Start of SOURCE INFORMATION

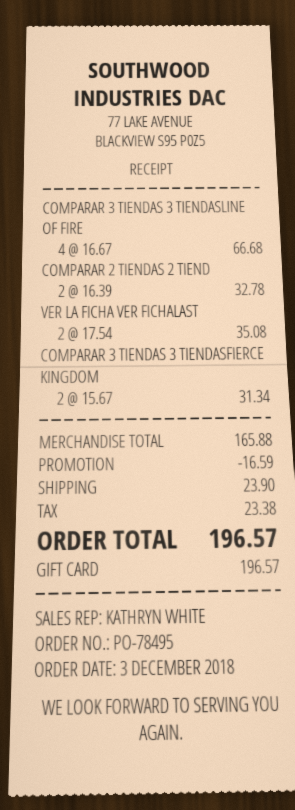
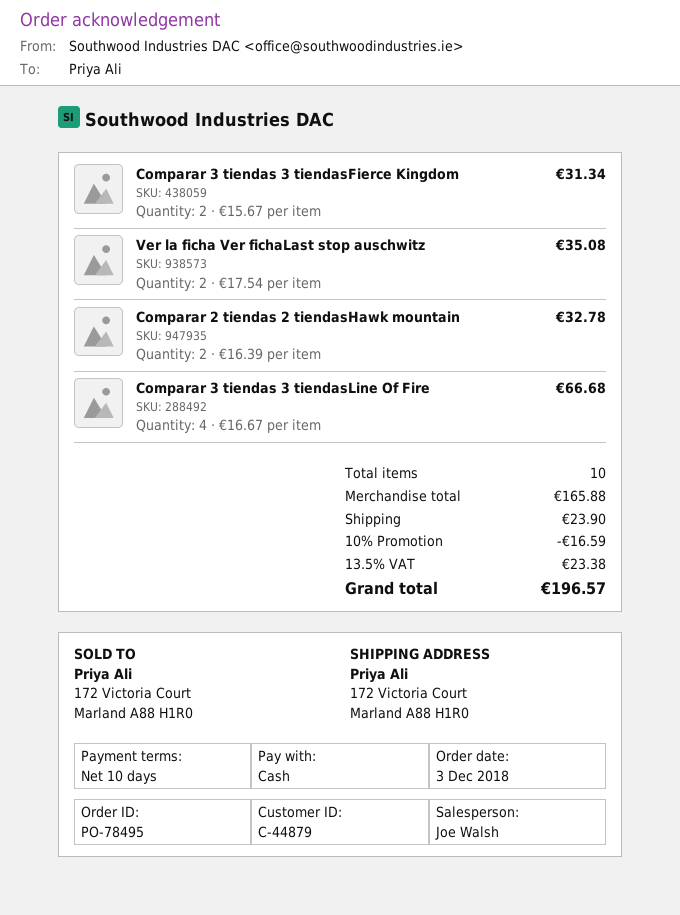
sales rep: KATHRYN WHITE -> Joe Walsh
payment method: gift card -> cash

End of SOURCE INFORMATION
Start of SOURCE INFORMATION

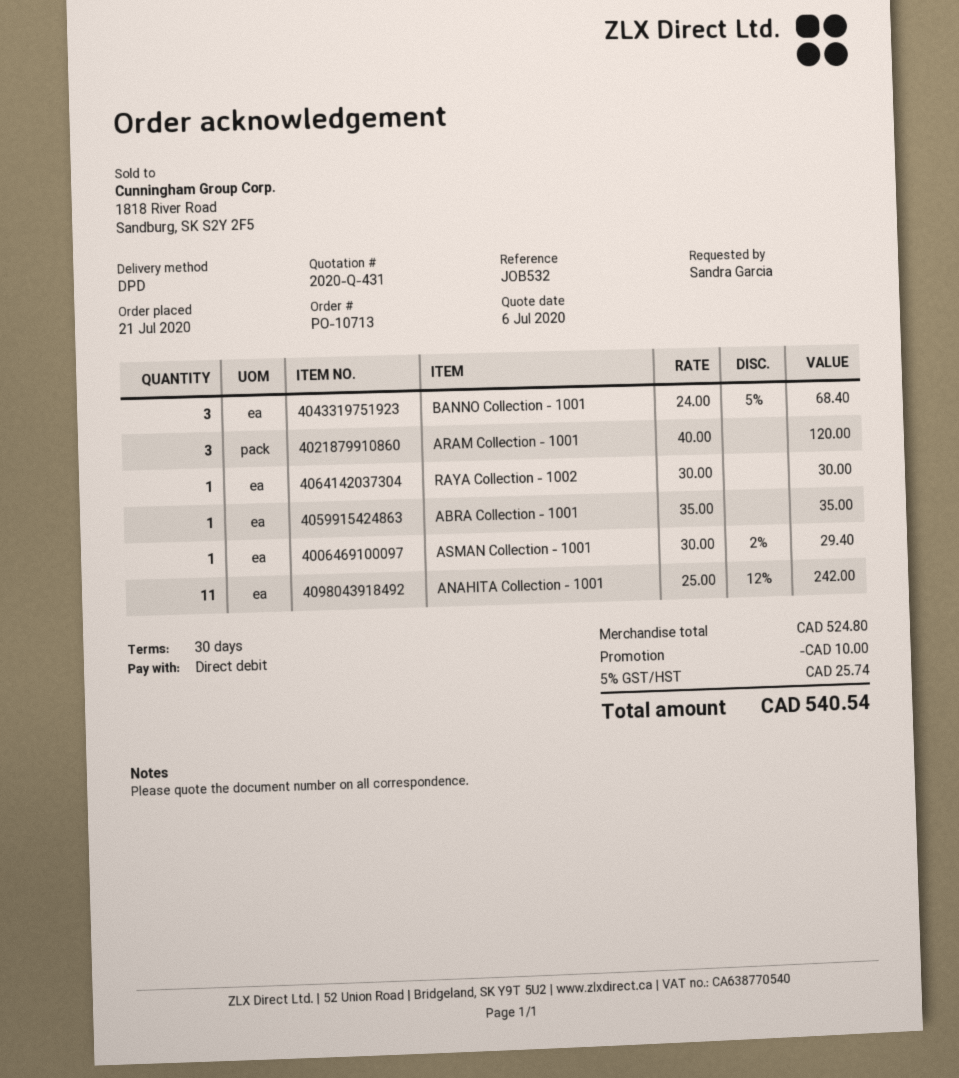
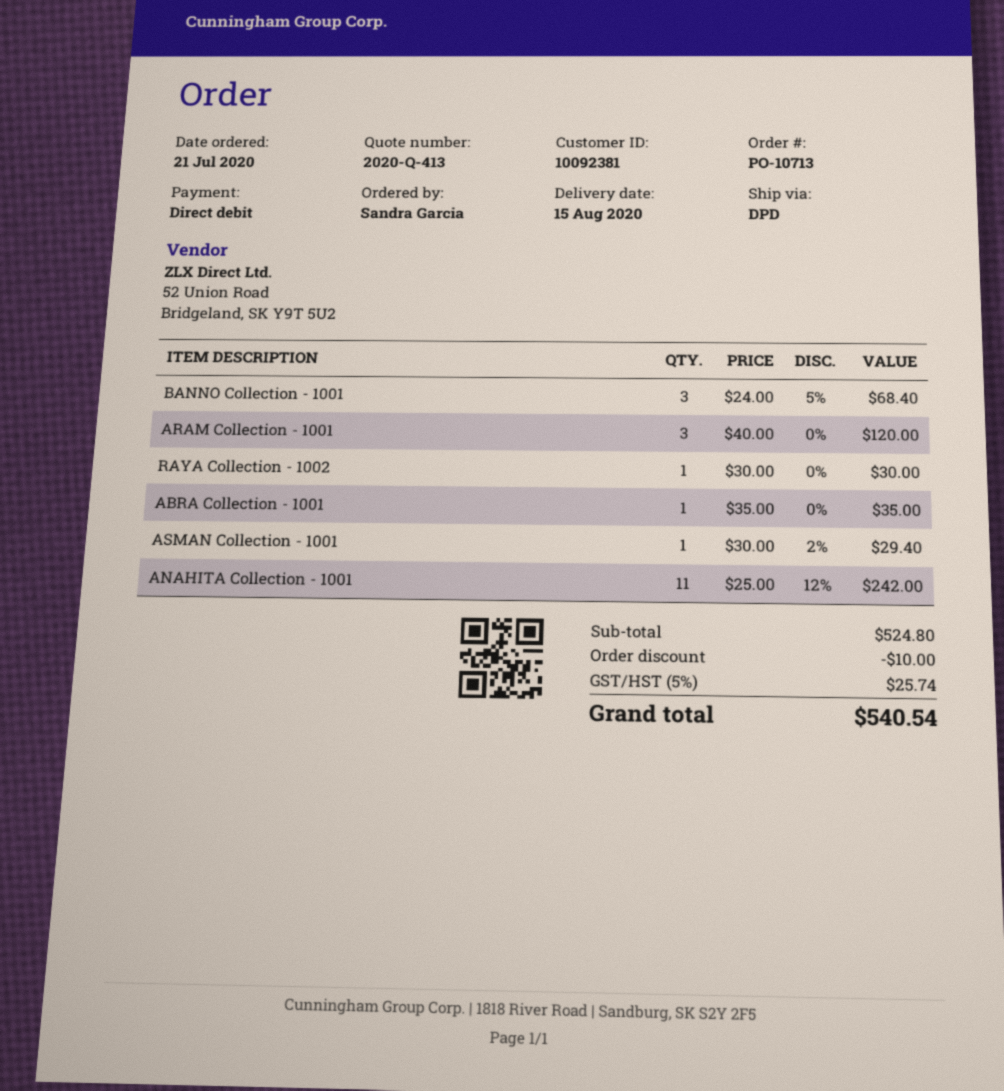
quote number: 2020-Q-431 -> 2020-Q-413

End of SOURCE INFORMATION
Start of SOURCE INFORMATION

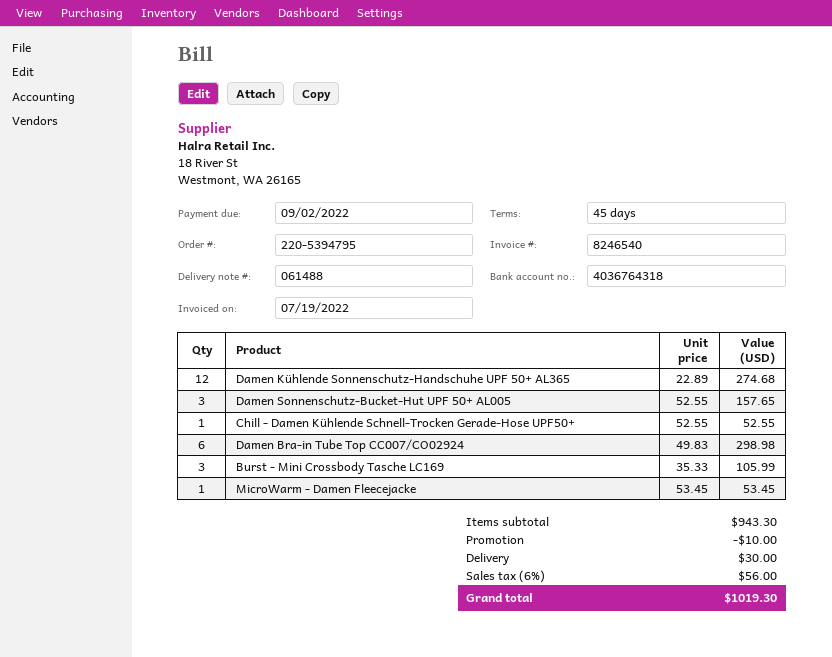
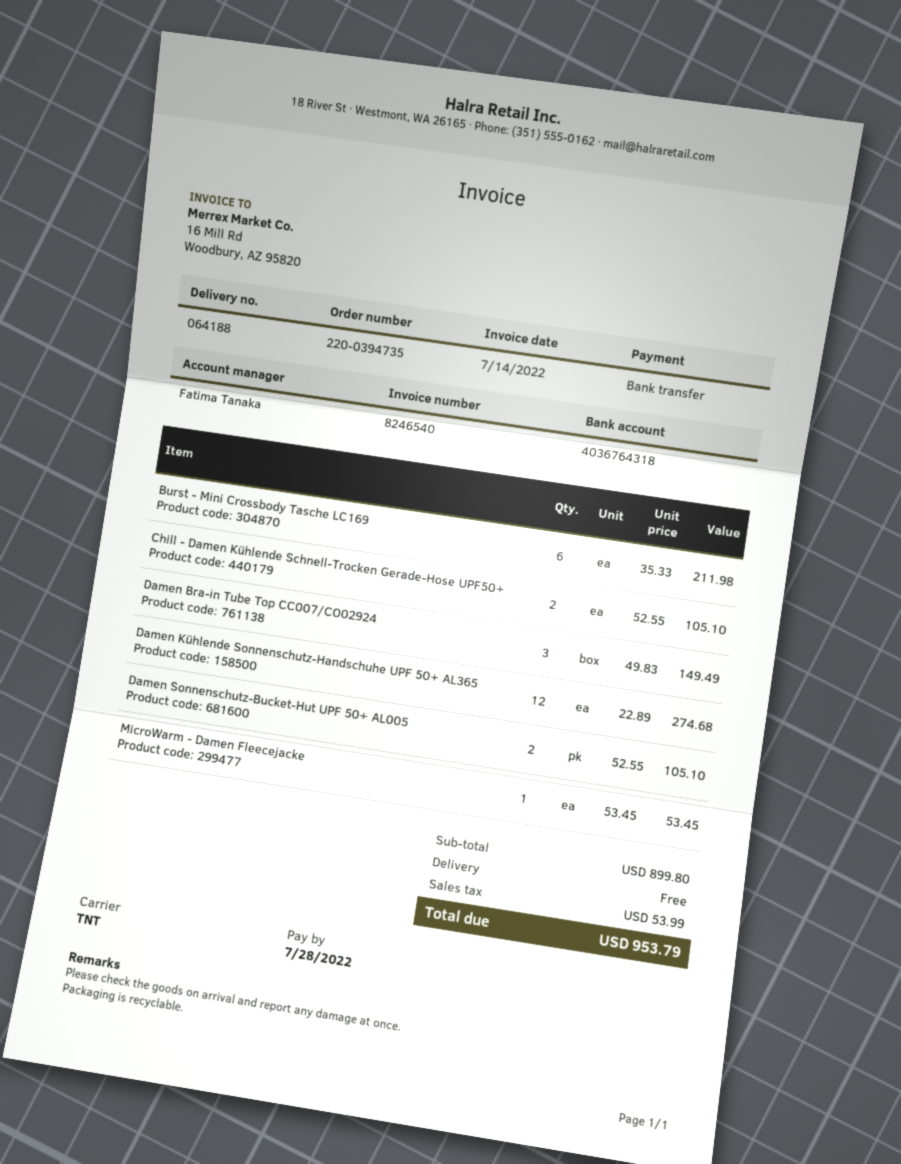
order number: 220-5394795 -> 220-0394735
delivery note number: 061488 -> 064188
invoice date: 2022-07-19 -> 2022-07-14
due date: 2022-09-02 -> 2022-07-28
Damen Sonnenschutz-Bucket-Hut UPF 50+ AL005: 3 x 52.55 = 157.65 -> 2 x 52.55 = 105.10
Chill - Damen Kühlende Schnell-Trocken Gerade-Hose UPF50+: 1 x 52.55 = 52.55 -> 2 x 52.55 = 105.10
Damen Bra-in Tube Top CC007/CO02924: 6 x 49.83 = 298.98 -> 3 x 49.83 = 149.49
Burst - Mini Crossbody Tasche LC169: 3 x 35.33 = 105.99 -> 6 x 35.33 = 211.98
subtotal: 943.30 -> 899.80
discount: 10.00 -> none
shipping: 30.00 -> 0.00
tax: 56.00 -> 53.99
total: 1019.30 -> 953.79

End of SOURCE INFORMATION

* _BRIEF_: The stretch of entries above that starts with the line containing "Chill - Damen" and goes on through the line containing "total: 1019.30 -> 953.79" is to be transcribed exactly, and no other line is to be transcribed.

* _OUTPUT OF THE EXERCISE_:
Chill - Damen Kühlende Schnell-Trocken Gerade-Hose UPF50+: 1 x 52.55 = 52.55 -> 2 x 52.55 = 105.10
Damen Bra-in Tube Top CC007/CO02924: 6 x 49.83 = 298.98 -> 3 x 49.83 = 149.49
Burst - Mini Crossbody Tasche LC169: 3 x 35.33 = 105.99 -> 6 x 35.33 = 211.98
subtotal: 943.30 -> 899.80
discount: 10.00 -> none
shipping: 30.00 -> 0.00
tax: 56.00 -> 53.99
total: 1019.30 -> 953.79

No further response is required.